Problem to work on: Lines from the entries below that hold "Optically" form the answer; copy all of them.

(Records excerpted from a collection)
_ _ _ _ _

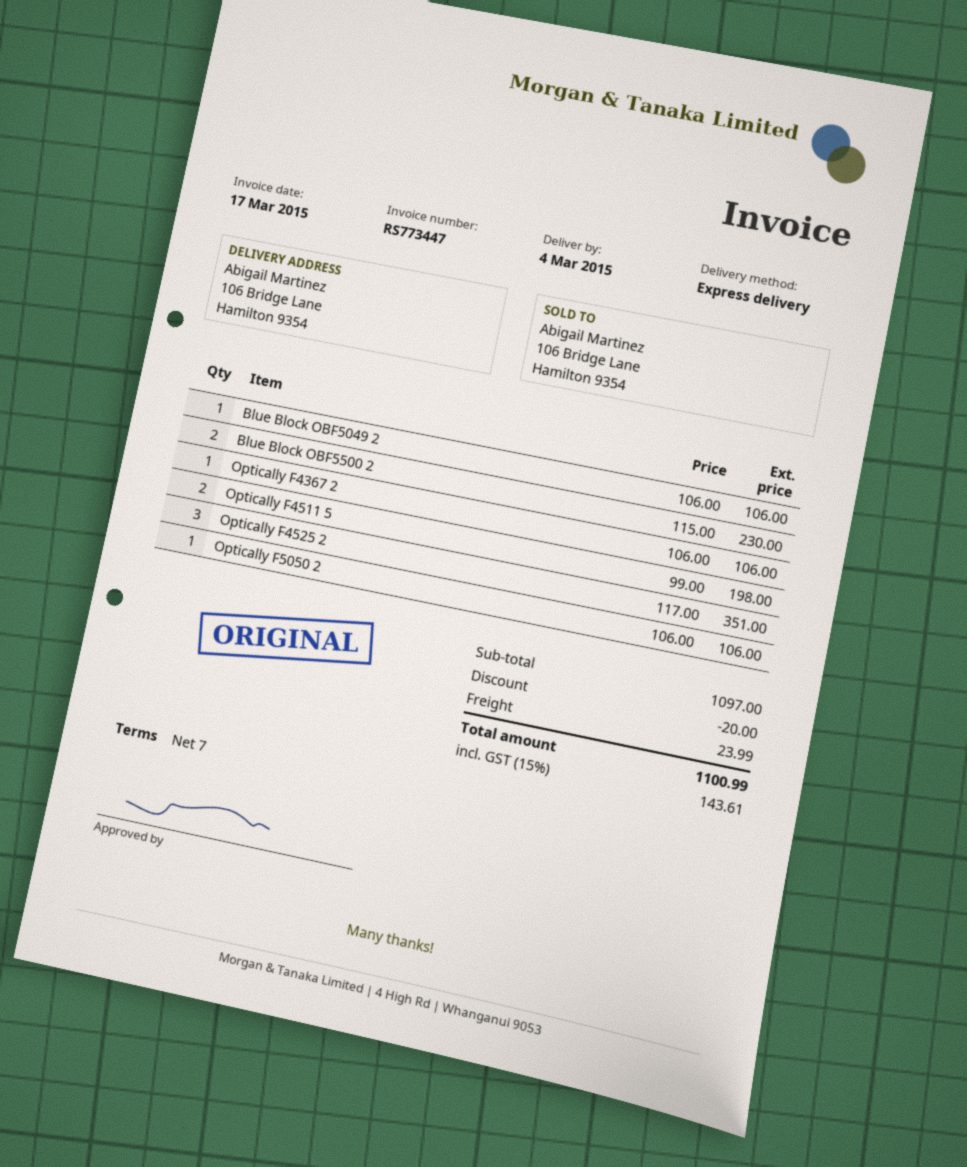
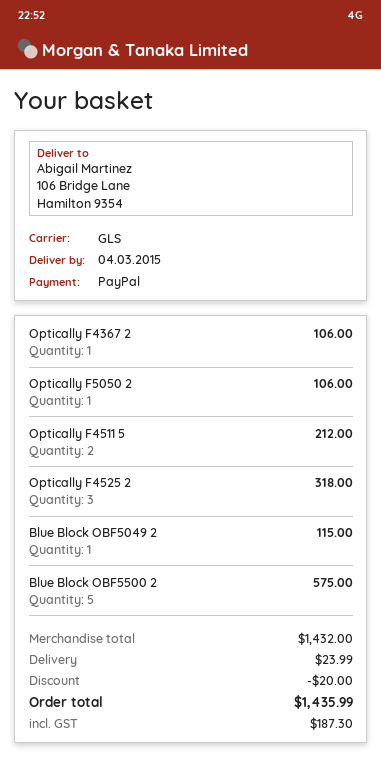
shipping method: express -> GLS
Blue Block OBF5049 2: 1 for 106.00 -> 1 for 115.00
Blue Block OBF5500 2: 2 for 230.00 -> 5 for 575.00
Optically F4511 5: 2 for 198.00 -> 2 for 212.00
Optically F4525 2: 3 for 351.00 -> 3 for 318.00
subtotal: 1097.00 -> 1432.00
tax: 143.61 -> 187.30
total: 1100.99 -> 1435.99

_ _ _ _ _

Written reply:
Optically F4511 5: 2 for 198.00 -> 2 for 212.00
Optically F4525 2: 3 for 351.00 -> 3 for 318.00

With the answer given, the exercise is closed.